Optimal agronomic measures combined with biochar increased rice yield through enhancing nitrogen use efficiency in soda saline-alkali fields

Abstract

Soda saline-alkali stress severely hampers rice growth, nitrogen use efficiency, and yield formation. Biochar addition has been recognized as a potential solution to mitigate the adverse effects of saline-alkali stress on crops. Similarly, optimal agronomic measures are known to optimize crop growth conditions and enhance yield formation and resource utilization efficiency. Despite this knowledge, there is limited understanding of the combined effects of optimizing agronomic measures and biochar addition on ionic accumulation, nitrogen use efficiency, and rice yield in soda saline-alkali paddy fields.

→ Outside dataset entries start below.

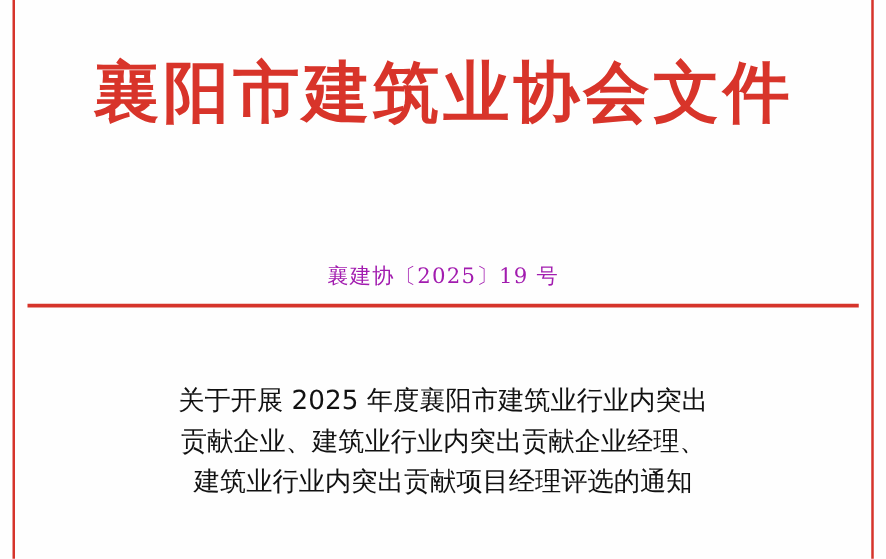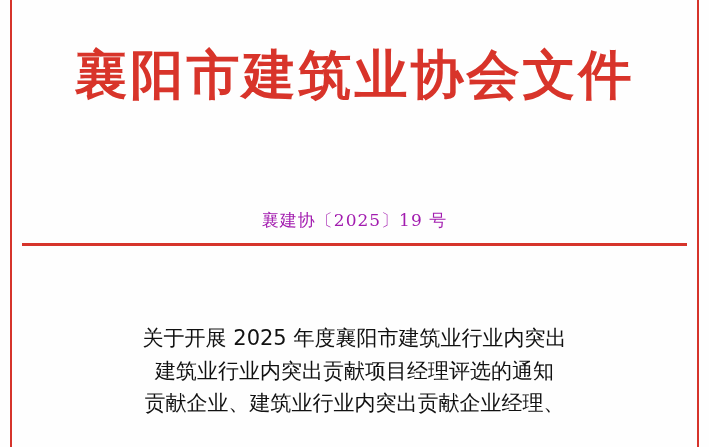"关于开展 2025 年度襄阳市建筑业行业内突出" .body-title { top: 322px -> 304px }
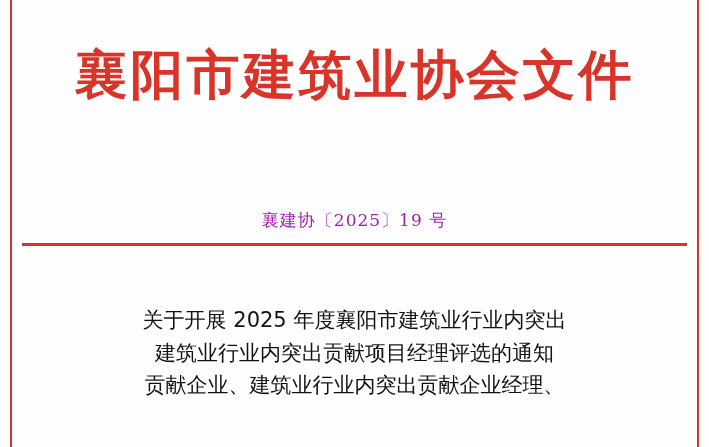"建筑业行业内突出贡献项目经理评选的通知" span.line { order: before "贡献企业、建筑业行业内突出贡献企业经理、" -> after "贡献企业、建筑业行业内突出贡献企业经理、" }
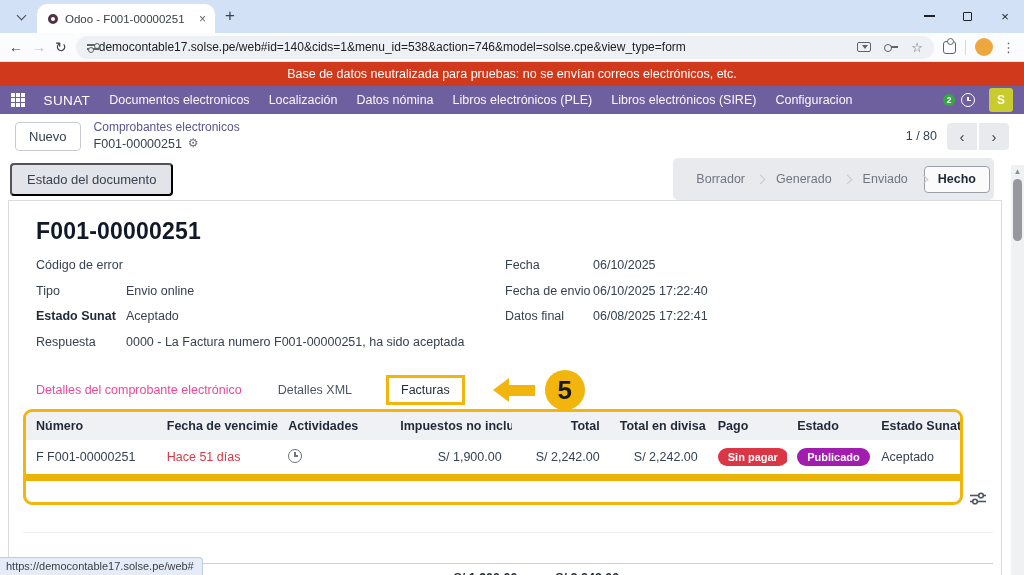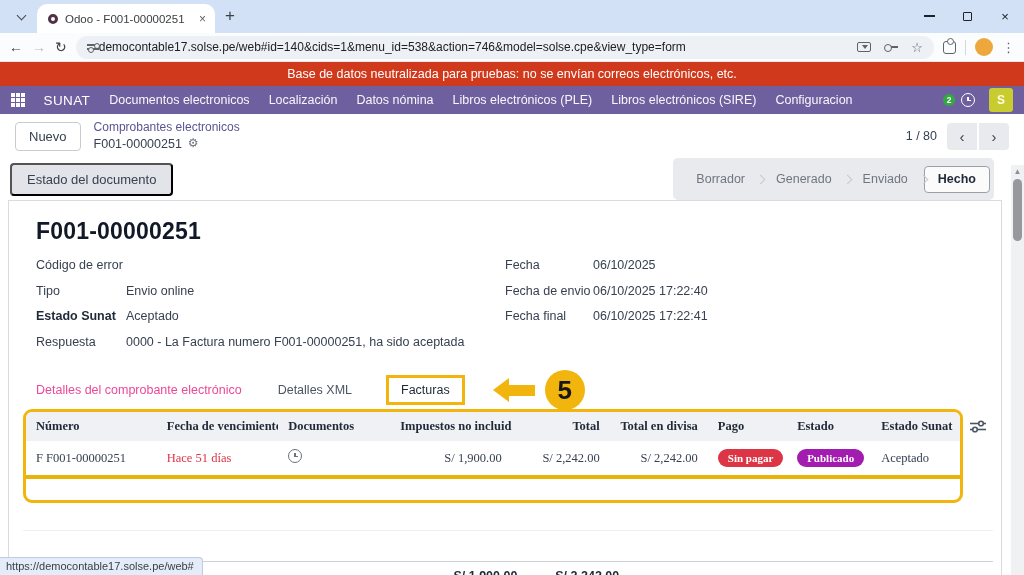"Fecha final" span.flabel { text: Fecha -> Datos }
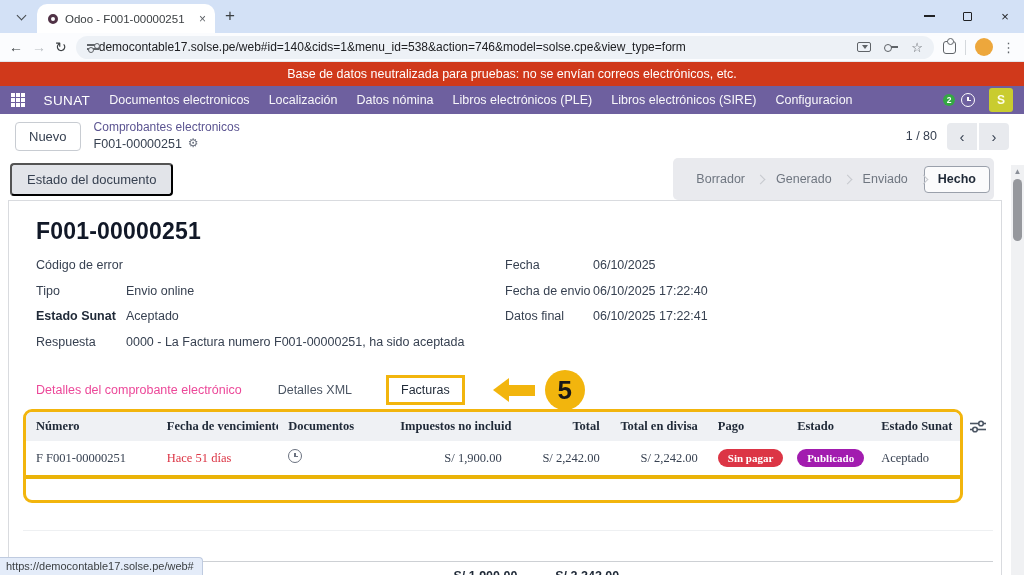"06/10/2025 17:22:41" span.fvalue { text: 06/10/2025 -> 06/08/2025 }
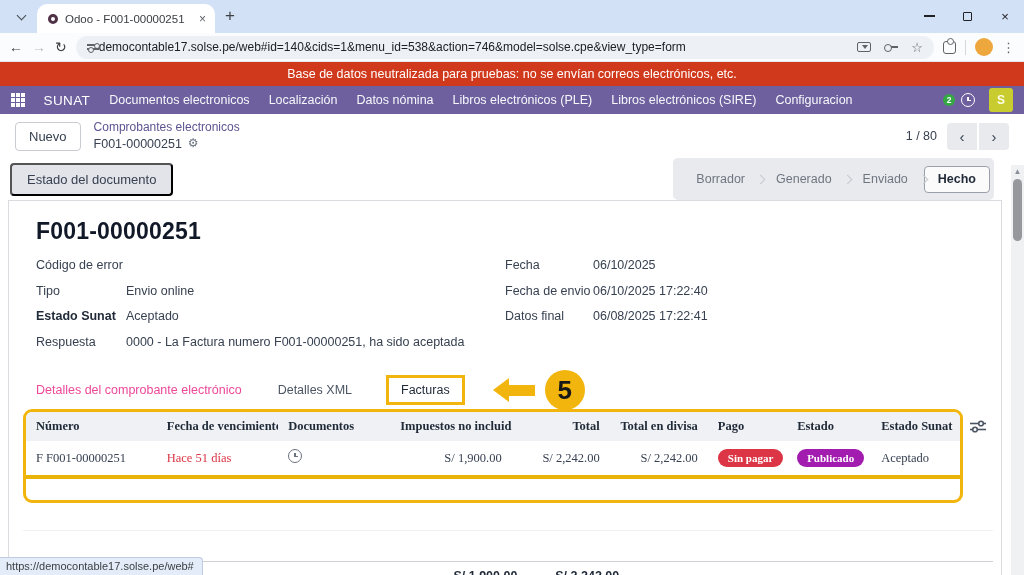"Número" .tablewrap { align-items: flex-start -> flex-end; font-family: Liberation Serif, serif -> none }
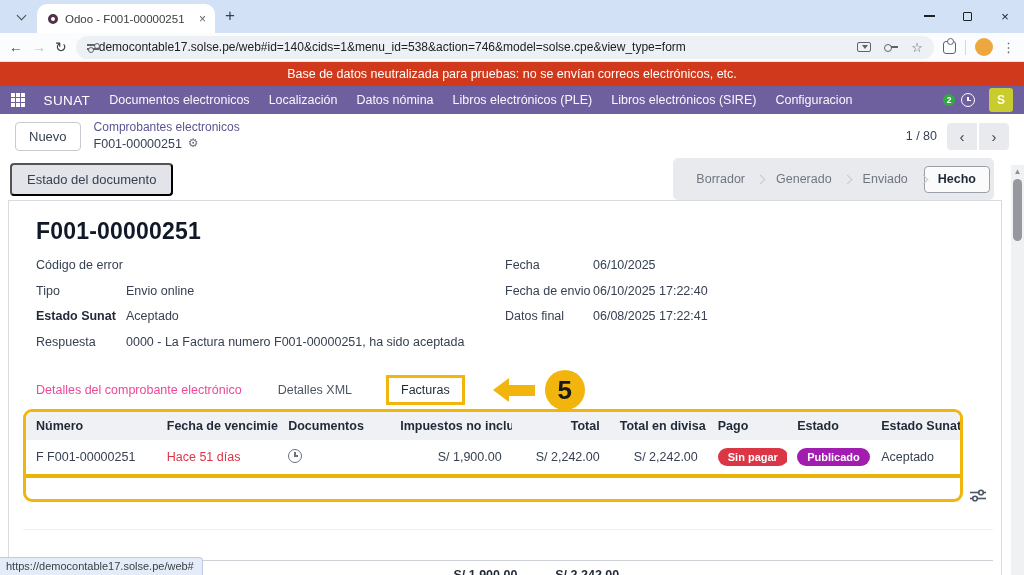"Documentos" th { text: Documentos -> Actividades }
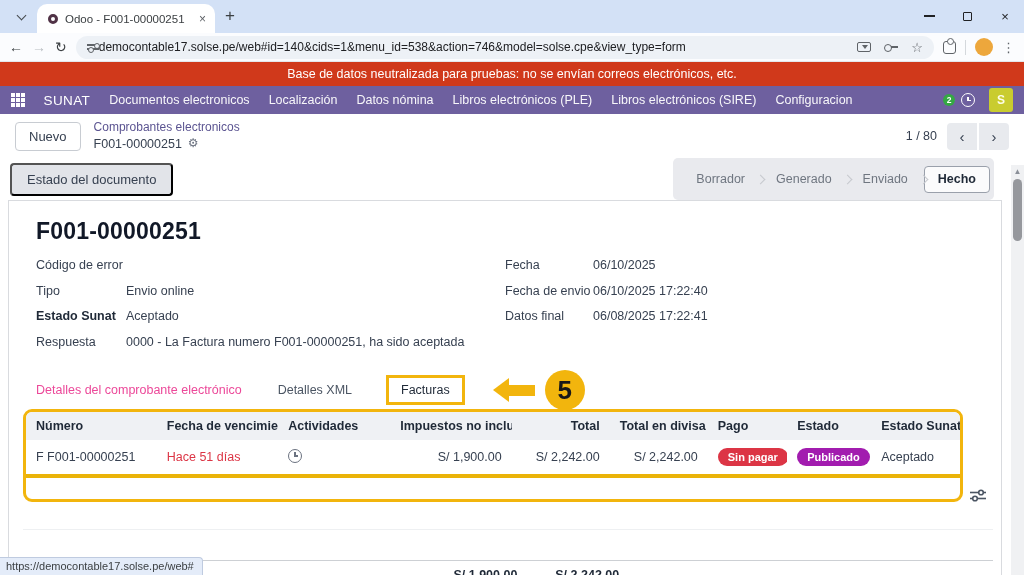"F F001-00000251" tbody td { border-bottom: 4px solid #eab308 -> 7px solid #eab308 }
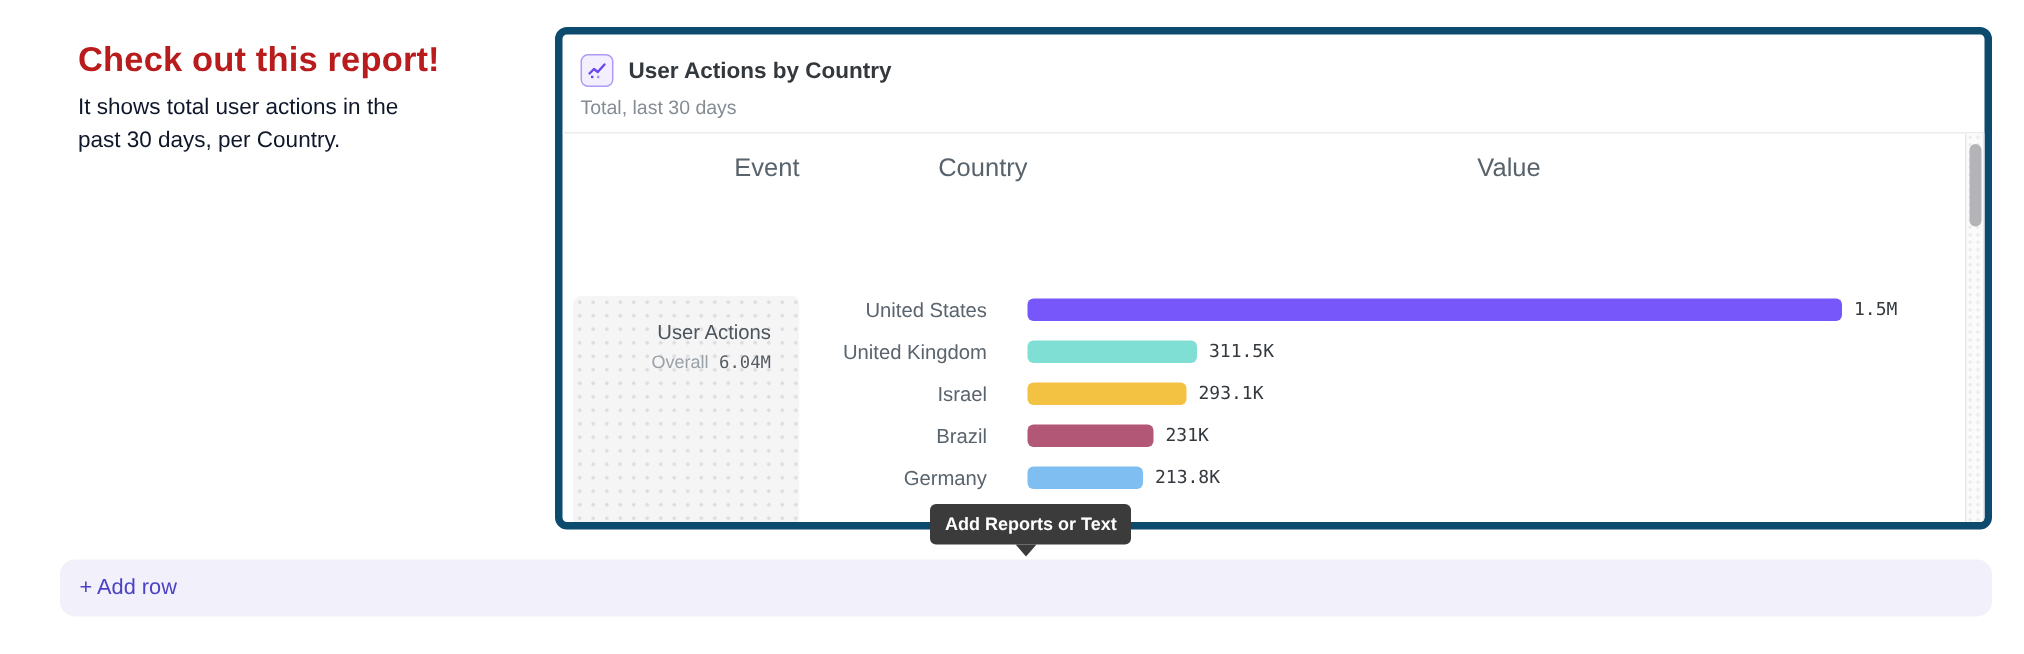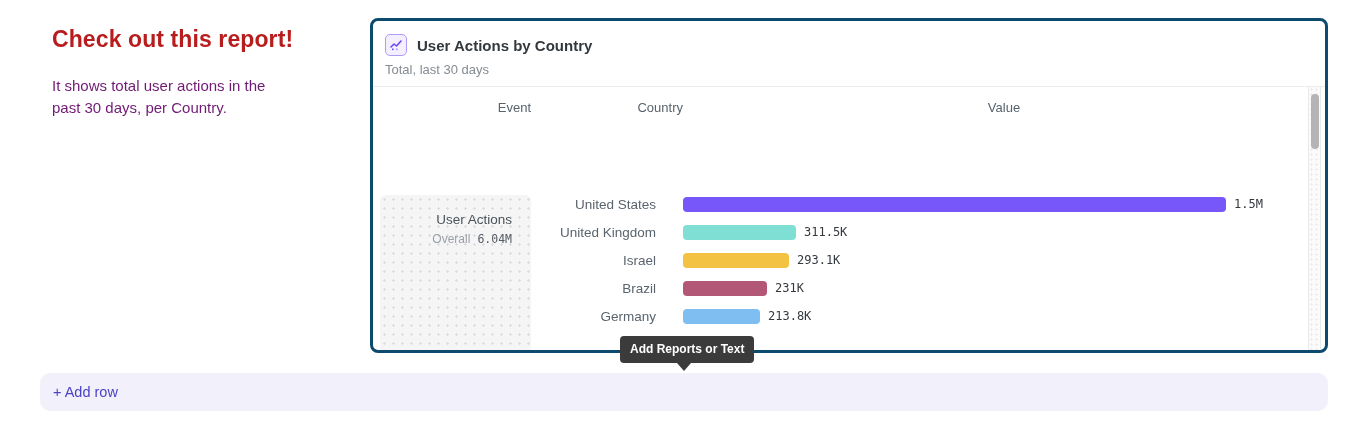"User Actions by Country" .card { border: 3px solid #0c4a6e -> 5px solid #0c4a6e }
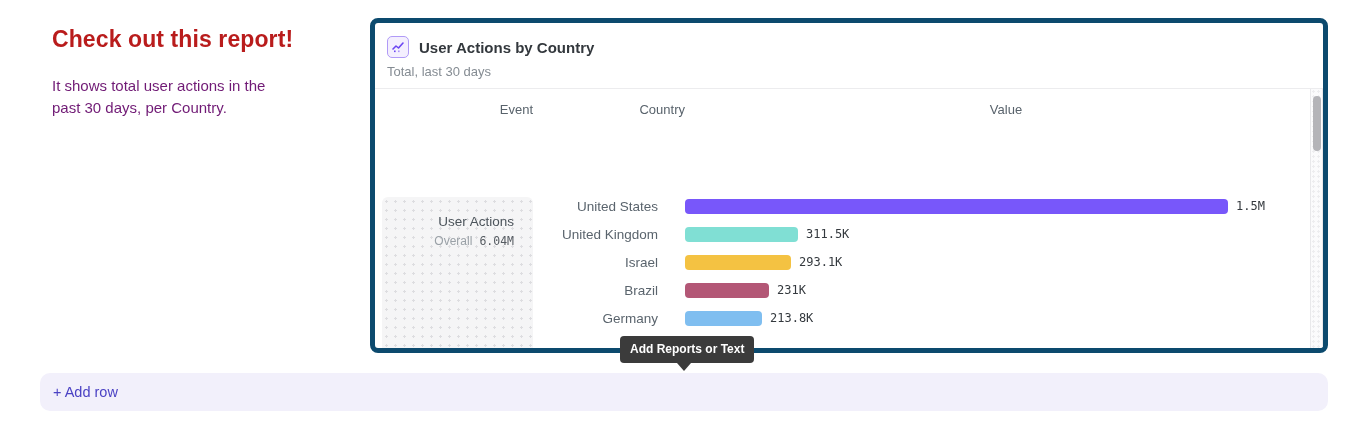"It shows total user actions" .intro .desc { color: #701a75 -> #0f172a; margin-top: 22px -> 8px }
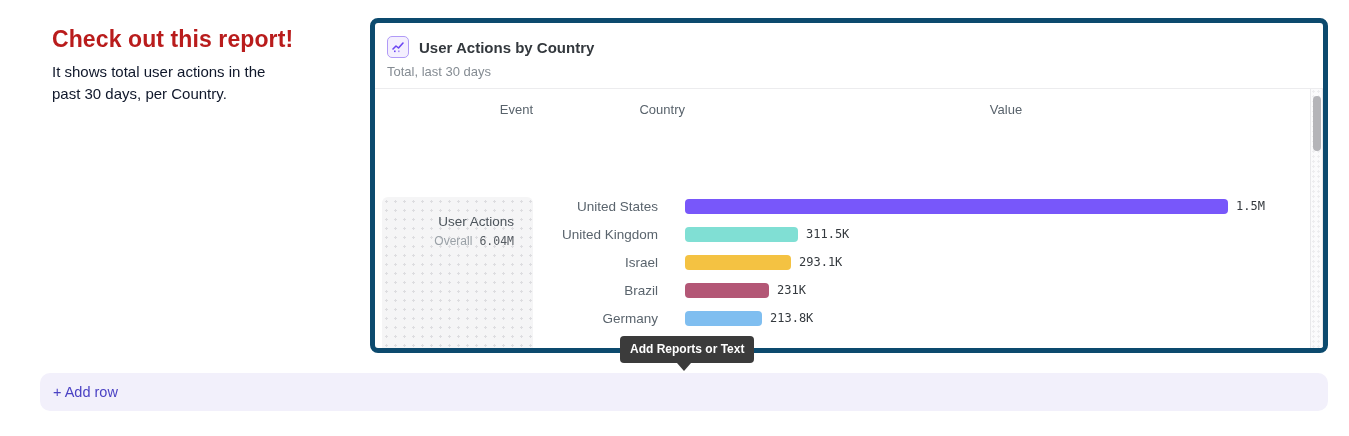"Event" .col-headers { font-size: 13px -> 17px }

In this study, a 3-year field experiment was undertaken to evaluate the combined effects of optimal agronomic measures and biochar application on rice physiological properties, nitrogen use efficiency, and yield under five agronomic treatments: zero-fertilizer control (CK), farmers’ practice (FP), high-yield and high-efficiency management (OPT1), super-high-yield management (OPT2), high-yield and high-efficiency management combined with biochar (OPT1+B), and super-high-yield management combined with biochar (OPT2+B). The results demonstrate that treatments of optimal agronomic practices combined with biochar application (OPT2+B and OPT1+B) effectively reduced leaf Na⁺ concentration, Na⁺/K⁺ ratio, abscisic acid (ABA) concentration, and malondialdehyde (MDA) concentration, while enhancing leaf K⁺ concentration, improving leaf water status, and reducing relative electrical leakage over three years. Furthermore, these combined treatments positively influenced the enzyme activities of nitrate reductase (NR), glutamine synthetase (GS), glutamate synthase (GOGAT), and leaf nitrogen content (LN), as well as SPAD values. Additionally, the average nitrogen agronomic use efficiency (AEn) increased by 154.71 %, 109.81 %, 50.67 %, and 32.60 % in OPT1+B, OPT2+B, OPT1, and OPT2, respectively, compared to FP, while nitrogen physiological use efficiency (PEn) decreased by 64.03 %, 58.56 %, 29.46 %, and 21.81 %. The average grain yield (GY) increased by 311.42 %, 302.86 %, 196.57 %, 178.86 %, and 133.72 % in OPT2+B, OPT1+B, OPT2, and OPT1, respectively, compared to FP. AEn exhibited positive correlations with K⁺, leaf water status (LWS), NR, GS, GOGAT, LN, SPAD, and GY. These findings will offer new insights into the sustainable development and utilization of soda saline-alkali lands.